- Problem to solve -
Select, from the data, each line where "combo" occurs.

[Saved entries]
Segment Open

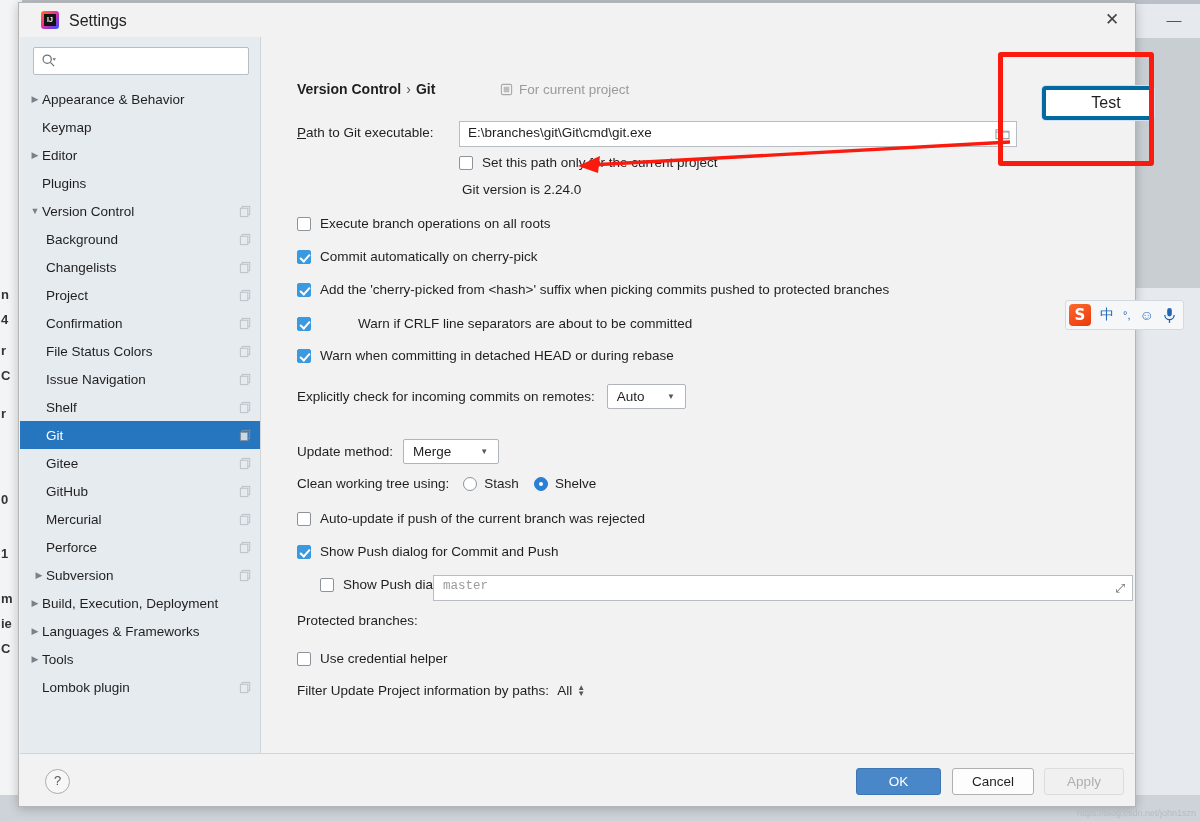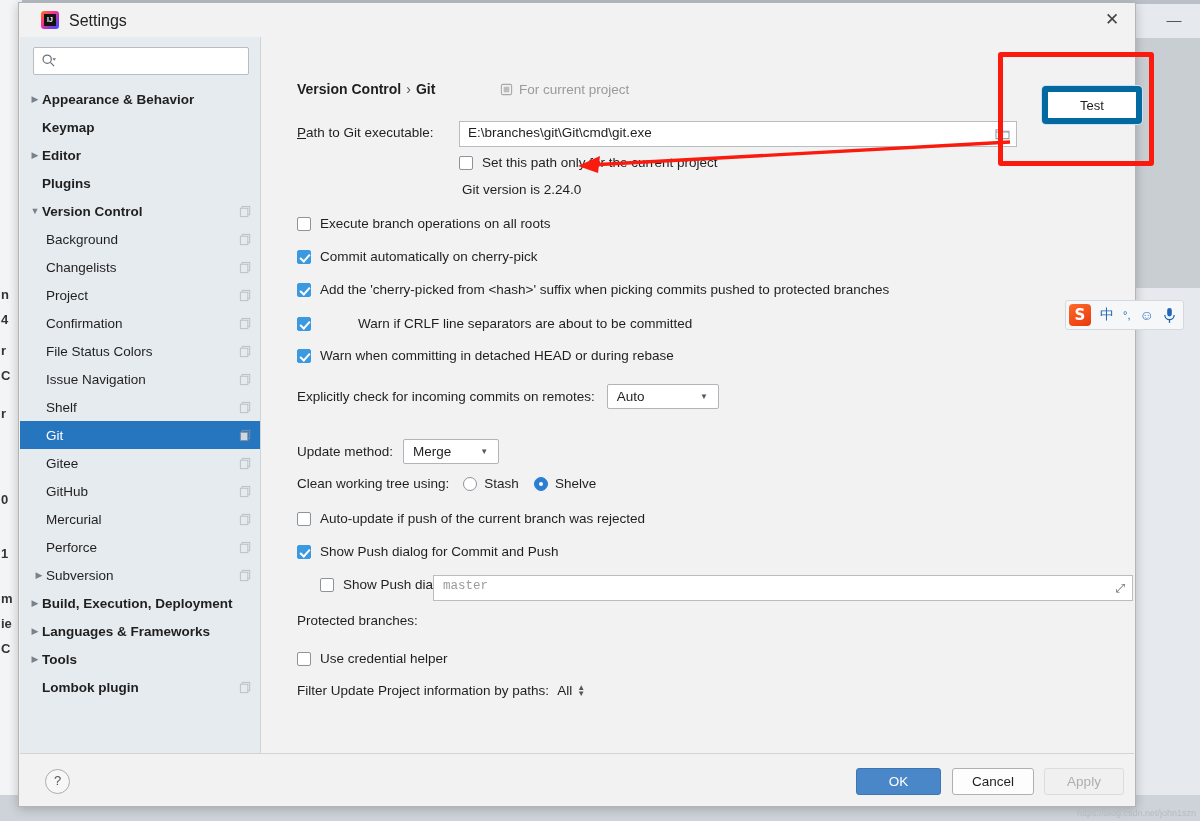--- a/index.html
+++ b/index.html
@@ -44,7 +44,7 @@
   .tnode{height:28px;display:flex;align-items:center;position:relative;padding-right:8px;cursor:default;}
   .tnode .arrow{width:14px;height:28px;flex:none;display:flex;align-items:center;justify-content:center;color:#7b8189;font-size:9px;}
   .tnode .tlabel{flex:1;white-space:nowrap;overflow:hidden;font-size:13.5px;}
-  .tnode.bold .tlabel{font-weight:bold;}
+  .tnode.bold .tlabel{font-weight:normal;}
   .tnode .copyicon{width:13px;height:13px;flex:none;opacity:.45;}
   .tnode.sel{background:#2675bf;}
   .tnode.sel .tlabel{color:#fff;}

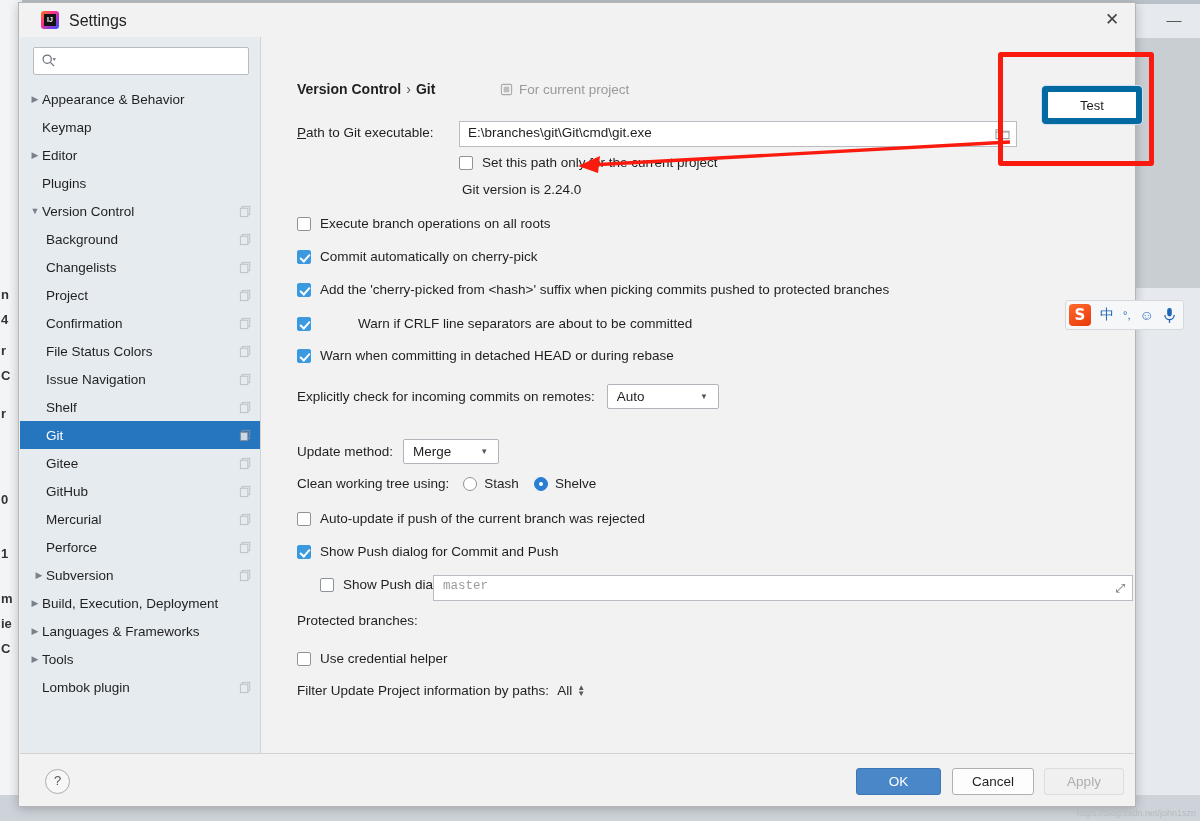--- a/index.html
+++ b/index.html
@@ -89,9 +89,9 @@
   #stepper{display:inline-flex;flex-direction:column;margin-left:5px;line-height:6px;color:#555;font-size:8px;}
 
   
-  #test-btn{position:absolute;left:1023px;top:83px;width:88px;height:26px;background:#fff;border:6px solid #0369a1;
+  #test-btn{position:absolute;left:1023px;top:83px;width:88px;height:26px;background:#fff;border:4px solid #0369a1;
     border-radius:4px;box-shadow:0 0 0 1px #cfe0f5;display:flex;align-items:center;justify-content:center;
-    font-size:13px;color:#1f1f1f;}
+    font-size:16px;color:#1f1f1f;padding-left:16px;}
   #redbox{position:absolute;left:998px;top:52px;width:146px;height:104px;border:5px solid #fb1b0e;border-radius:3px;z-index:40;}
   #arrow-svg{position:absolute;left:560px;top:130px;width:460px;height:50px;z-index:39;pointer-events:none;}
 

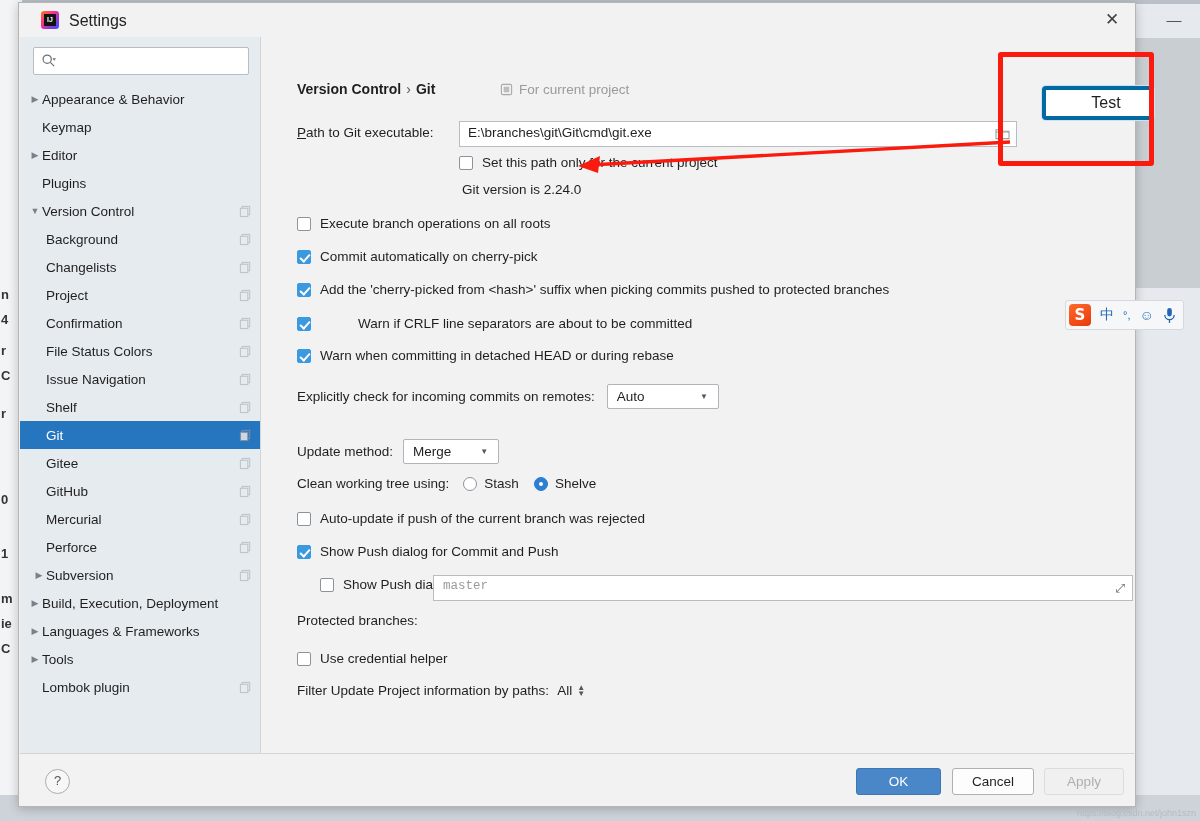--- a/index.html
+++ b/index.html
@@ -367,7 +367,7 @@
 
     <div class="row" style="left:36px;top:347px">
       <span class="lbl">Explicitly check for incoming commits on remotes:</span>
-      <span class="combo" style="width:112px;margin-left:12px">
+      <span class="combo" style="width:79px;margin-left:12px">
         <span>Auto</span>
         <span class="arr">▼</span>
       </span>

Segment Closed
Segment Open

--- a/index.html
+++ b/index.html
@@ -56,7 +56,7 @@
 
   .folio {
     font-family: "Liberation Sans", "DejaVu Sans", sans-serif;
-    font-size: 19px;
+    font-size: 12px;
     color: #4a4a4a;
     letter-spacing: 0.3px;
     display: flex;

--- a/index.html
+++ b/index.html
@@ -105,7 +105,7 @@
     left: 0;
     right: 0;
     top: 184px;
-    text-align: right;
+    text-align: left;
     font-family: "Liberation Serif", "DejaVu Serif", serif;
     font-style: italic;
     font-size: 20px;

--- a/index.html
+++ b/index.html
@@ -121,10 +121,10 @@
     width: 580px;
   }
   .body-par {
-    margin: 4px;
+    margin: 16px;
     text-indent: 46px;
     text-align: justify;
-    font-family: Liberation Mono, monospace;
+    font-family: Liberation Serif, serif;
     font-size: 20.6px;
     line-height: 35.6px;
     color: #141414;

Segment Closed
Segment Open

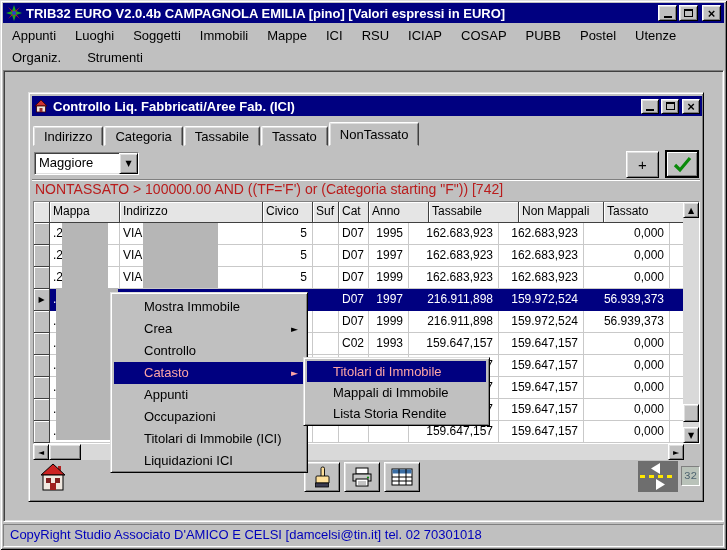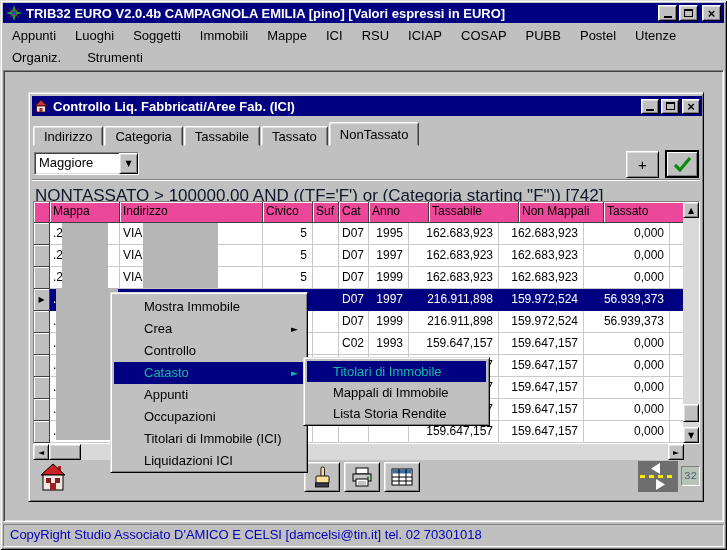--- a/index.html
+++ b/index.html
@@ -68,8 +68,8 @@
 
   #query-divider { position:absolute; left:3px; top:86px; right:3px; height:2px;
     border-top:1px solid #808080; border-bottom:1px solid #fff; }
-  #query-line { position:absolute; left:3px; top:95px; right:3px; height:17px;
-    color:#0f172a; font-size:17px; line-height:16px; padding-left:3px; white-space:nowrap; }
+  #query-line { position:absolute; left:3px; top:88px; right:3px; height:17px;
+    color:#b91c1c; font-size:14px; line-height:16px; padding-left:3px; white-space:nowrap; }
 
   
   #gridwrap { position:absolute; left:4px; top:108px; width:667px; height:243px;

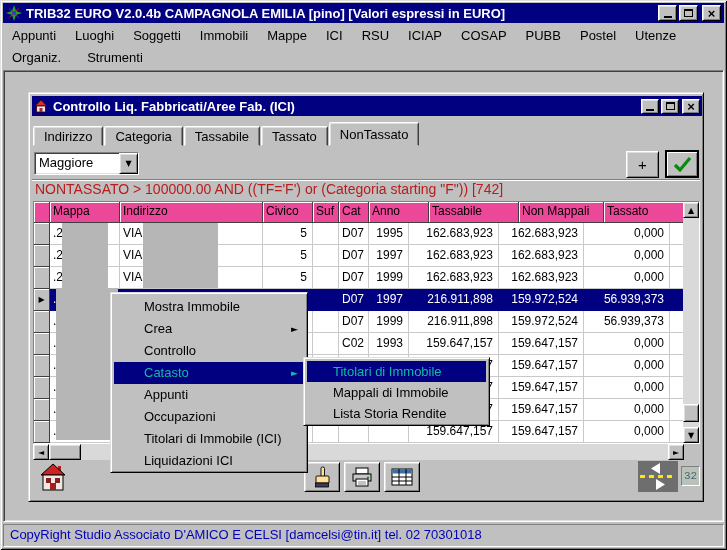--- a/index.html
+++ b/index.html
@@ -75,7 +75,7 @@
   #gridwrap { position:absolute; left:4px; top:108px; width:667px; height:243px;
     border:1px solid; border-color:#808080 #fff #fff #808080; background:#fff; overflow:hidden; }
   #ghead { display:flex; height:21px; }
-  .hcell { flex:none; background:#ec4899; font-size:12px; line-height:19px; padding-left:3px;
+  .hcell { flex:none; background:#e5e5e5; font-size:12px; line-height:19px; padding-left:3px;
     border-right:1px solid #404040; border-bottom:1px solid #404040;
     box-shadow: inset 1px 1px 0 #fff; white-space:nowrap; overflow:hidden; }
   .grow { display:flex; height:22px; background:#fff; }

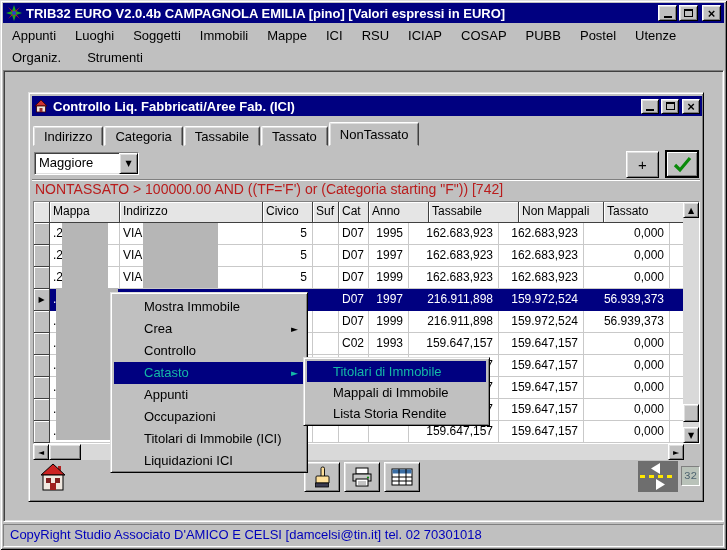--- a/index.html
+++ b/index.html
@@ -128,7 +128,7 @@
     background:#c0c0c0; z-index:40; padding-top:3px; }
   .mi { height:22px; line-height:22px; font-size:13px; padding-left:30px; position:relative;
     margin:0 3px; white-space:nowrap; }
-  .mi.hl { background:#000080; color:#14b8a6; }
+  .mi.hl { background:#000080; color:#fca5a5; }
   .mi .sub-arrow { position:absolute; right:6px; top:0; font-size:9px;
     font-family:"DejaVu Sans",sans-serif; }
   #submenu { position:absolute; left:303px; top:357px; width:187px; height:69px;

Segment Closed

- Answer to this exercise -
-      <span class="combo" style="width:112px;margin-left:12px">
+      <span class="combo" style="width:79px;margin-left:12px">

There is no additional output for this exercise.